### Description of the task
Repeat all entries below exactly as shown.

### Provided information

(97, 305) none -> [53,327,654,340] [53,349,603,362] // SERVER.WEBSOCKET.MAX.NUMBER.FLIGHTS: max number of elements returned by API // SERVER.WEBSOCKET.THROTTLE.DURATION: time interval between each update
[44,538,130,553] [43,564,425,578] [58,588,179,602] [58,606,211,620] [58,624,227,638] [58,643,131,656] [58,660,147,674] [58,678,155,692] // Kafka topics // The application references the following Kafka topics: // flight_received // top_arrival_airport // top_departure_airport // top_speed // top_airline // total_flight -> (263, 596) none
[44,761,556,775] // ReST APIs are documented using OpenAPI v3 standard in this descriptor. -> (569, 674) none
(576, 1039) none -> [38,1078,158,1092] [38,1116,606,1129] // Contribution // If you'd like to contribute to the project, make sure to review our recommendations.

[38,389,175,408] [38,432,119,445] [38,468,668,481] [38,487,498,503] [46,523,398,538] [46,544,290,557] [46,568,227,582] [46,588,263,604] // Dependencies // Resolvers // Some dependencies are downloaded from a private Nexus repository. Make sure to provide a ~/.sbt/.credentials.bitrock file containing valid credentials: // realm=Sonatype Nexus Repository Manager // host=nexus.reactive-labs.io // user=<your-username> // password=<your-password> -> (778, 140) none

### Written answer
(97, 305) none -> [53,327,654,340] [53,349,603,362] // SERVER.WEBSOCKET.MAX.NUMBER.FLIGHTS: max number of elements returned by API // SERVER.WEBSOCKET.THROTTLE.DURATION: time interval between each update
[44,538,130,553] [43,564,425,578] [58,588,179,602] [58,606,211,620] [58,624,227,638] [58,643,131,656] [58,660,147,674] [58,678,155,692] // Kafka topics // The application references the following Kafka topics: // flight_received // top_arrival_airport // top_departure_airport // top_speed // top_airline // total_flight -> (263, 596) none
[44,761,556,775] // ReST APIs are documented using OpenAPI v3 standard in this descriptor. -> (569, 674) none
(576, 1039) none -> [38,1078,158,1092] [38,1116,606,1129] // Contribution // If you'd like to contribute to the project, make sure to review our recommendations.

[38,389,175,408] [38,432,119,445] [38,468,668,481] [38,487,498,503] [46,523,398,538] [46,544,290,557] [46,568,227,582] [46,588,263,604] // Dependencies // Resolvers // Some dependencies are downloaded from a private Nexus repository. Make sure to provide a ~/.sbt/.credentials.bitrock file containing valid credentials: // realm=Sonatype Nexus Repository Manager // host=nexus.reactive-labs.io // user=<your-username> // password=<your-password> -> (778, 140) none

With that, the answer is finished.